### Web page revision data
↓
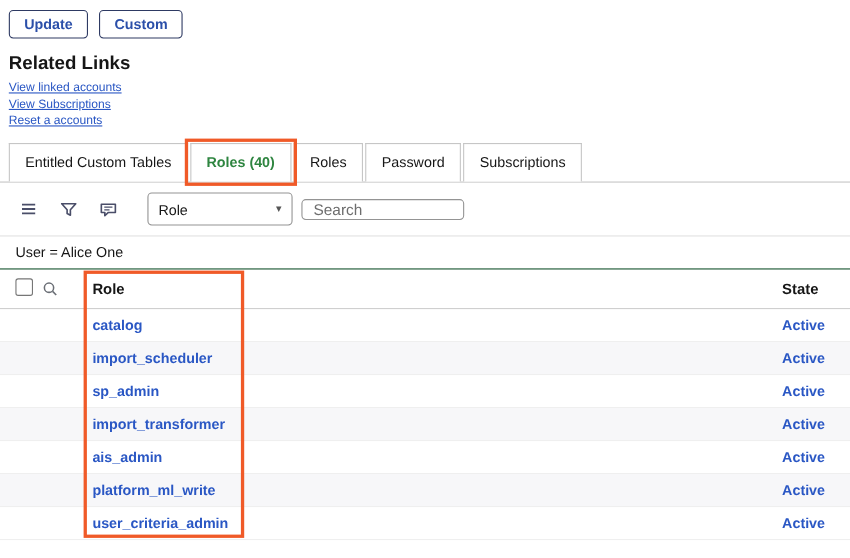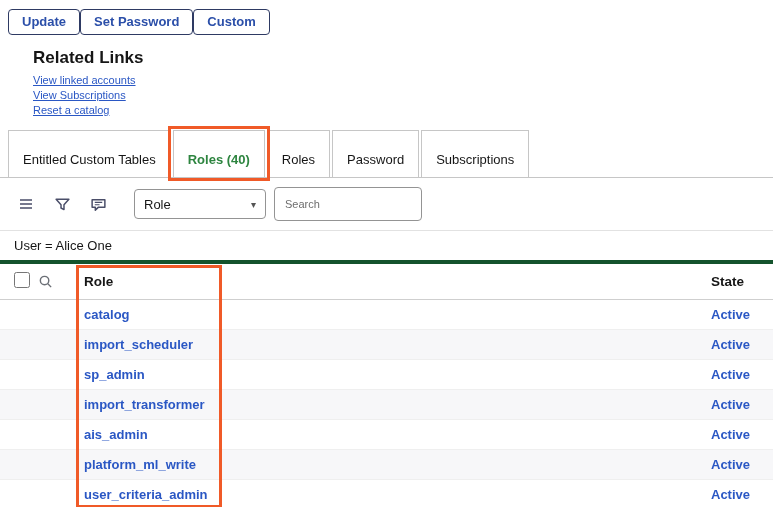"Update" .actions { gap: 0 -> 10px }
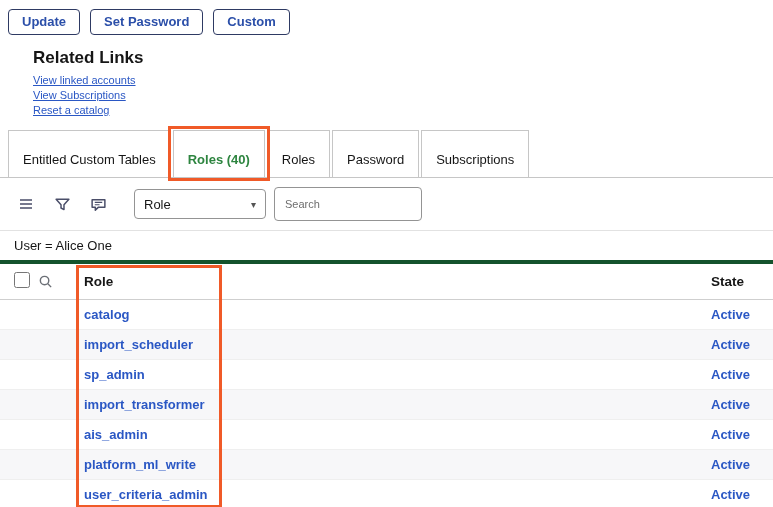"Set Password" button.btn { html: <button>Set Password</button> -> none }
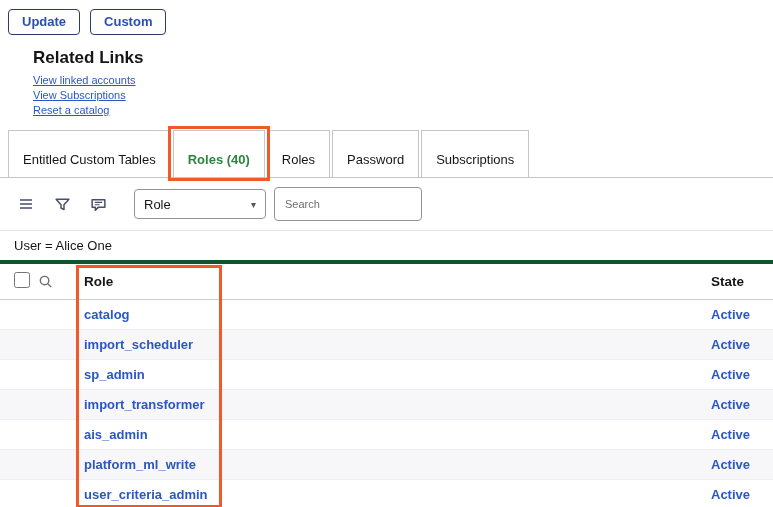"Related Links" .related { margin-left: 25px -> none }
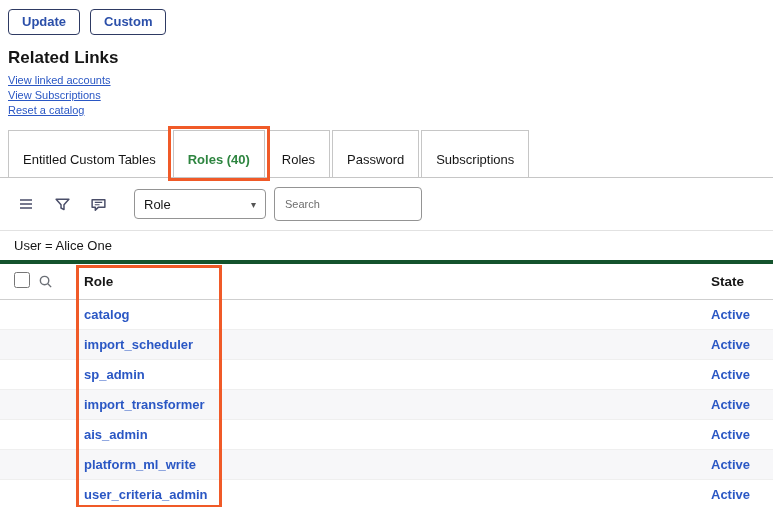"Reset a catalog" a { text: catalog -> accounts }
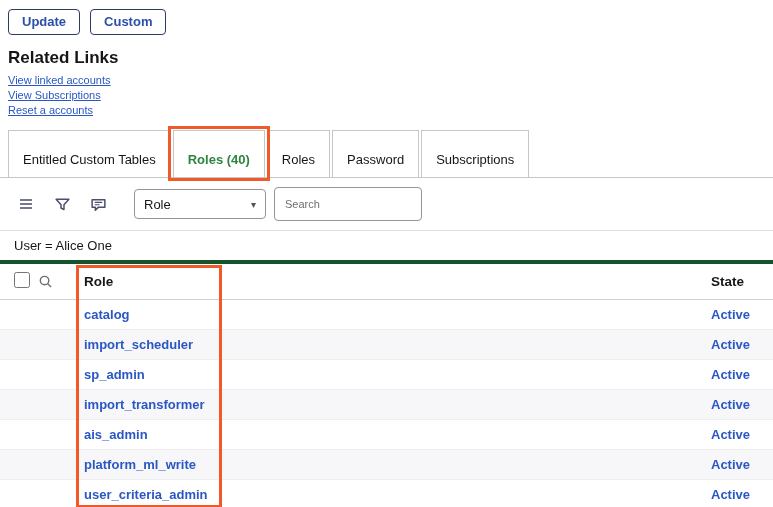"Entitled Custom Tables" .tab { padding: 21px 14px 10px 14px -> 9px 14px 10px 14px }
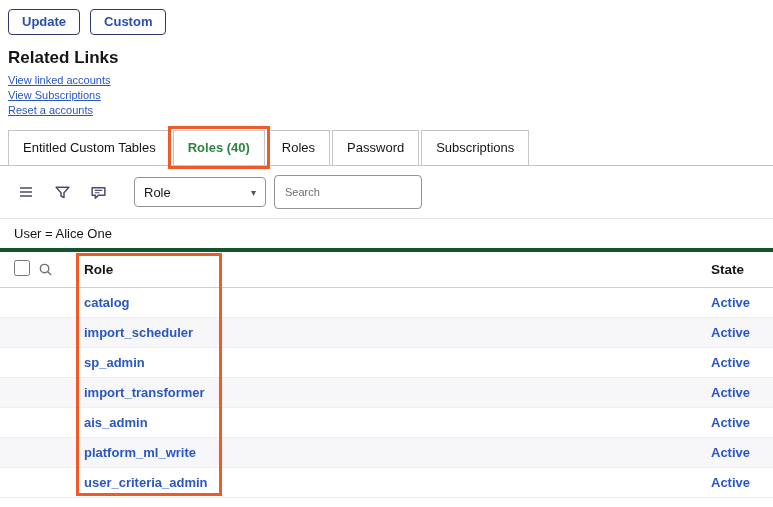"Search" .search-box { font-size: 11px -> 14px; height: 34px -> 19px }
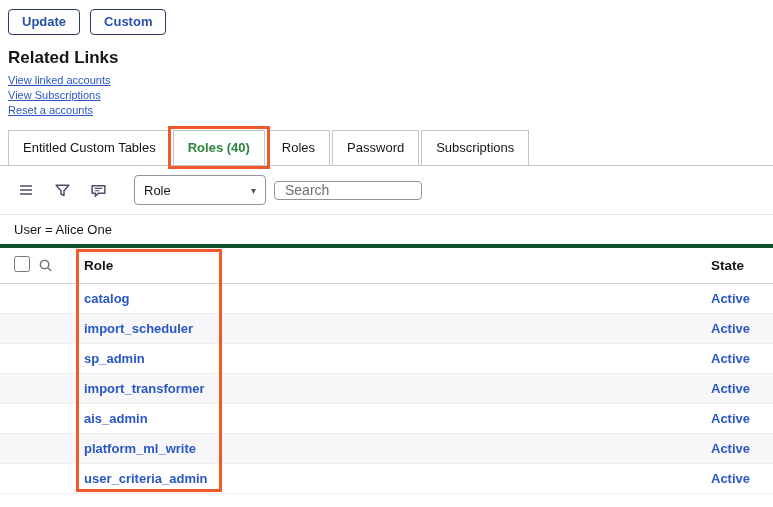"User = Alice One" .breadcrumb { border-bottom: 4px solid #14532d -> 1px solid #14532d }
↑
### WORK REQUEST
Please write out, word for word, each line from the one with "padding: 21px 14px" to the last line of the data, keeping both ends and omitting pictures.

### WRITTEN SOLUTION
"Entitled Custom Tables" .tab { padding: 21px 14px 10px 14px -> 9px 14px 10px 14px }
"Search" .search-box { font-size: 11px -> 14px; height: 34px -> 19px }
"User = Alice One" .breadcrumb { border-bottom: 4px solid #14532d -> 1px solid #14532d }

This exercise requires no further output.